Cynthia 26/11/2011Identidade?Sou, e sempre serei, suspeita a falar sobre qualquer livro do Milan Kundera. De longe um dos meus escritores estrangeiros favoritos, e olha que sempre preferi literatura brasileira, principalmente aqueles que a gente estuda no ensino médio: Machado de Assis, Lima Barreto, Raul Pompéia, Vinícius de Moraes, Carlos Drummond de Andrade, Cecília Meireles e, claro, jamais poderia me esquecer da inspiradora e introspectiva Clarice Lispector.
Mas esse é um escritor que merece atenção. Autor também de um livro cujo título é bastante conhecido, A insustentável leveza de ser, e de outro que gosto muito, A valsa dos adeuses, Kundera, original da Tchecoslováquia, é um dos poucos escritores homens que já li que conseguem descrever e incorporar a personalidade de suas personagens femininas de uma forma que eu quase me vejo como uma delas e me apaixono a cada palavra. Não que essa seja a real função da Literatura, mas, querendo ou não, vemos um pouco de nós e do mundo que nos rodeia em tudo o que lemos, assistimos e presenciamos.
É justamente essa intimidade do imaginário feminino que está estampada nas páginas de A identidade.
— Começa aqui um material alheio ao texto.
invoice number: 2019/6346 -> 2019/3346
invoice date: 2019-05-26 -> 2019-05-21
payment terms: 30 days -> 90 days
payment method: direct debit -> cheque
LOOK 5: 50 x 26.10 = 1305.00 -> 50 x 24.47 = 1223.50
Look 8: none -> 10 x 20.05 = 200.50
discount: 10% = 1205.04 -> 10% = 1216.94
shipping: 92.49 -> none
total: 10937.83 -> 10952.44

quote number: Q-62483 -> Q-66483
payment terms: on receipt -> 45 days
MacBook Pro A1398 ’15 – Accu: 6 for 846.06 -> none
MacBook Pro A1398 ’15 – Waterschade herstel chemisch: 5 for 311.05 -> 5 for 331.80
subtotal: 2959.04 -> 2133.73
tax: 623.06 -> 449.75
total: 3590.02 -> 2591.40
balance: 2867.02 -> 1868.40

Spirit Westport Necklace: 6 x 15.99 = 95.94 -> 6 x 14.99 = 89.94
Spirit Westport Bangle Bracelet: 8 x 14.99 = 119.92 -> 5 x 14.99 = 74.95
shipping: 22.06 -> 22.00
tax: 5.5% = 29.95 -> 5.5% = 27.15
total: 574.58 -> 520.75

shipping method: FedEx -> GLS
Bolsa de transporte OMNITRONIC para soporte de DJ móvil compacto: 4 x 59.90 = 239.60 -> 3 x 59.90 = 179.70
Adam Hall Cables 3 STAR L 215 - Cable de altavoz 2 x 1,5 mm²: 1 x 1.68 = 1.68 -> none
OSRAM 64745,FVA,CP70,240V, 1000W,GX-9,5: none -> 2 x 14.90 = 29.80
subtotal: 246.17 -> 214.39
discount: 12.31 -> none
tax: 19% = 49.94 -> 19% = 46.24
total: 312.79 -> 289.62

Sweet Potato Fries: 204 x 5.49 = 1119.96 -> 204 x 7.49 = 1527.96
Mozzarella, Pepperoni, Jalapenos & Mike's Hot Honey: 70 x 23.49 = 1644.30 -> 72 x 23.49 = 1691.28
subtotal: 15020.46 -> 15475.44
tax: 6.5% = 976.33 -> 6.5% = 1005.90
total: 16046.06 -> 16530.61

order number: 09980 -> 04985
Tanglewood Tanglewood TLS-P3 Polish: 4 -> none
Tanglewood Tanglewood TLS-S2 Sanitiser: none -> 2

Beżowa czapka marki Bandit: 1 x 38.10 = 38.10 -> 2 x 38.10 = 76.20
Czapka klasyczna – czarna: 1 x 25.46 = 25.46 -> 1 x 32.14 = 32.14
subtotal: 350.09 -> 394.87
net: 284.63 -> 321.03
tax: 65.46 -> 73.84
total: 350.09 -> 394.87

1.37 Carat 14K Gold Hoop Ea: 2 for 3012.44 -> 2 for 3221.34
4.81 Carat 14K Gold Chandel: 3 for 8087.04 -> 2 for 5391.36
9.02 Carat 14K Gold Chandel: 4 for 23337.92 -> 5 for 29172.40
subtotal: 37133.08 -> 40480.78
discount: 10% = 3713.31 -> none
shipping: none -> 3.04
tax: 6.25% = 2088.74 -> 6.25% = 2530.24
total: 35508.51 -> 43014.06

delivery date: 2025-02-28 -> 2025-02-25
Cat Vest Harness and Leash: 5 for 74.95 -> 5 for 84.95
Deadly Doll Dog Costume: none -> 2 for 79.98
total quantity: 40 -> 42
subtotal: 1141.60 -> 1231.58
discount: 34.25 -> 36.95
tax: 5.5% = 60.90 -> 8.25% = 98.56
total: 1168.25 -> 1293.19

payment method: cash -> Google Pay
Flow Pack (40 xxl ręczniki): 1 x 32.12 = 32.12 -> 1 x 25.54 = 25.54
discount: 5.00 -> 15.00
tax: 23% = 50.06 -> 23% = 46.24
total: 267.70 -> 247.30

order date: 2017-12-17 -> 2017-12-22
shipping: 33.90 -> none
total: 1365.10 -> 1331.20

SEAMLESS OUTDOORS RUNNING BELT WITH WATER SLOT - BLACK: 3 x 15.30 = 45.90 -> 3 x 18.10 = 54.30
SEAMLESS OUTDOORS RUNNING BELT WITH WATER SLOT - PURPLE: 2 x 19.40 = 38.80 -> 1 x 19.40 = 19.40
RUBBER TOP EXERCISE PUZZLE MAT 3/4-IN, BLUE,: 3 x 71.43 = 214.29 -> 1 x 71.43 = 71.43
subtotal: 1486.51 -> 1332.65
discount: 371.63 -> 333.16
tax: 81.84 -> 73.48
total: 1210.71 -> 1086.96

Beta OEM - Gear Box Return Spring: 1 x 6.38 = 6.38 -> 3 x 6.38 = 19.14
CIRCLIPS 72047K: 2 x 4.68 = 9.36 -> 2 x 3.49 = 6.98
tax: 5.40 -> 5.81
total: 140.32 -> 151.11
Um livro fino, de poucas páginas, fácil de ler. Não diria tão fácil quanto à forma de escrever as palavras, as expressões e os períodos, mas fácil pela fluidez das ideias e da forma como você consegue se entrosar com a leitura. É uma leitura gostosa, cujo trabalho com o psicológico te faz entrar no mix de ideias e pensamentos de uma mulher já não tão jovem e, nos seu próprio consciente, nem sempre mais tão atraente. Chantal (personagem principal) se encontra no que chamaríamos de "crise de identidade". Começa a se perguntar porque os homens já não a vêem como antes e também se questiona sobre a vida que têm levado ao lado do homem que a ama. Suas dúvidas, seus anseios e o seu desejo de se descobrir enquanto mulher e de explorar sua atração tornam cada instante vivido por ela uma curiosidade doce e também um pouco do que nós mesmas cultivamos por dentro. Chantal se joga de cabeça nas suas dúvidas e nas suas próprias curiosidades: em um momento em que já não acreditava mais no seu poder de sedução, uma pequena chama de egocentria e autoestima se acende ao receber cartas de um admirador anônimo. Quem seria esse admirador? Como essa admiração mexe com ela? Seria capaz de deixar seu relacionamento estável, monogâmico e socialmente aceito com Jean-Marc para buscar esse admirador? Aliás, mais do que apenas correspondências e promessas de uma admiração verdadeira: é uma busca por sua personalidade, quem ela realmente é, como realmente se sente e pensa. Apesar de toda essa reviravolta de conceitos, a história, as reflexões e as conclusões intrigantes sobre a vida e a personalidade, nada mais são do que uma tentativa de alcançar a proposta do próprio título: uma identidade.